### DATA LISTING
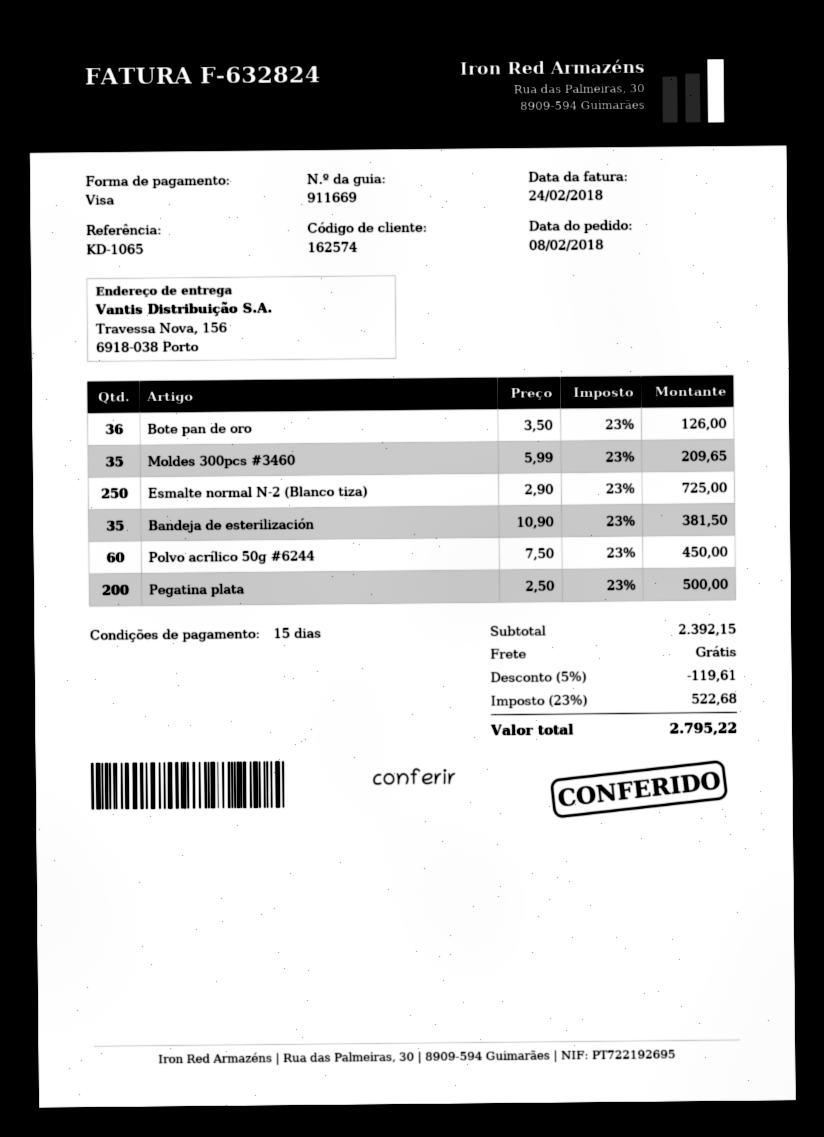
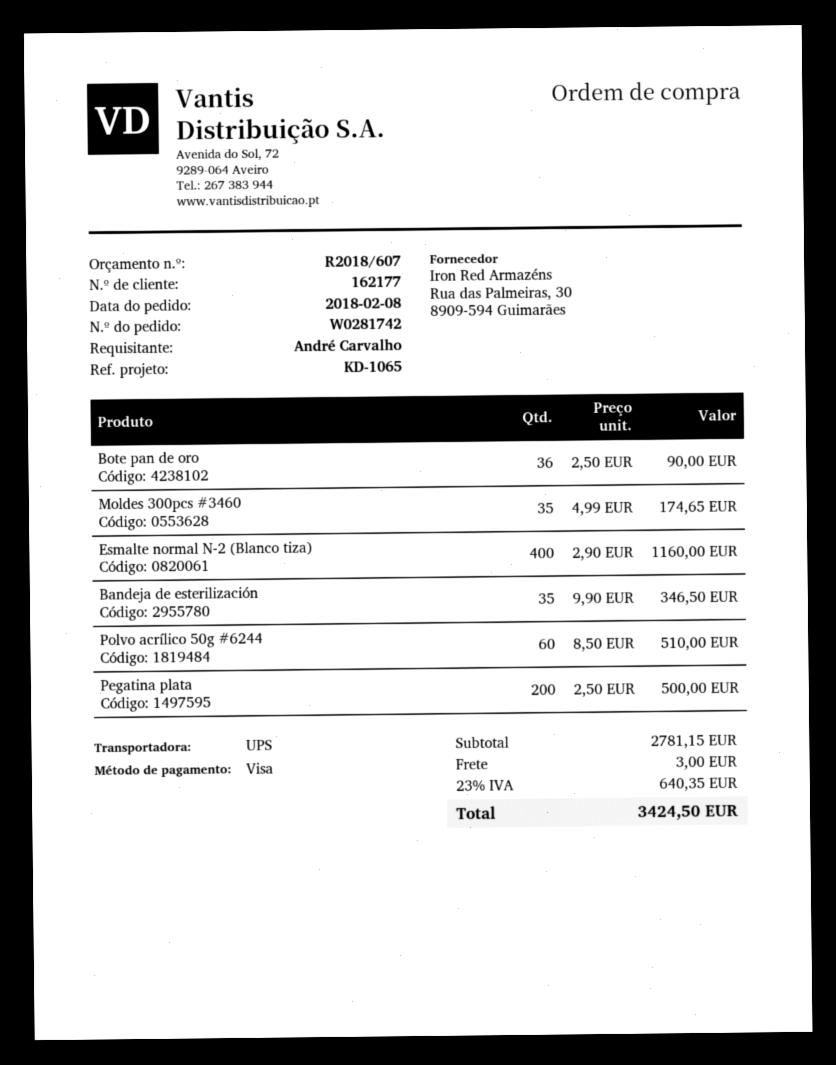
customer number: 162574 -> 162177
Bote pan de oro: 36 x 3.50 = 126.00 -> 36 x 2.50 = 90.00
Moldes 300pcs #3460: 35 x 5.99 = 209.65 -> 35 x 4.99 = 174.65
Esmalte normal N-2 (Blanco tiza): 250 x 2.90 = 725.00 -> 400 x 2.90 = 1160.00
Bandeja de esterilización: 35 x 10.90 = 381.50 -> 35 x 9.90 = 346.50
Polvo acrílico 50g #6244: 60 x 7.50 = 450.00 -> 60 x 8.50 = 510.00
subtotal: 2392.15 -> 2781.15
discount: 5% = 119.61 -> none
shipping: 0.00 -> 3.00
tax: 23% = 522.68 -> 23% = 640.35
total: 2795.22 -> 3424.50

### WHAT NEEDS TO BE DONE
Return the listing above in full and exactly, omitting all pictures.

### COMPLETED EXERCISE
customer number: 162574 -> 162177
Bote pan de oro: 36 x 3.50 = 126.00 -> 36 x 2.50 = 90.00
Moldes 300pcs #3460: 35 x 5.99 = 209.65 -> 35 x 4.99 = 174.65
Esmalte normal N-2 (Blanco tiza): 250 x 2.90 = 725.00 -> 400 x 2.90 = 1160.00
Bandeja de esterilización: 35 x 10.90 = 381.50 -> 35 x 9.90 = 346.50
Polvo acrílico 50g #6244: 60 x 7.50 = 450.00 -> 60 x 8.50 = 510.00
subtotal: 2392.15 -> 2781.15
discount: 5% = 119.61 -> none
shipping: 0.00 -> 3.00
tax: 23% = 522.68 -> 23% = 640.35
total: 2795.22 -> 3424.50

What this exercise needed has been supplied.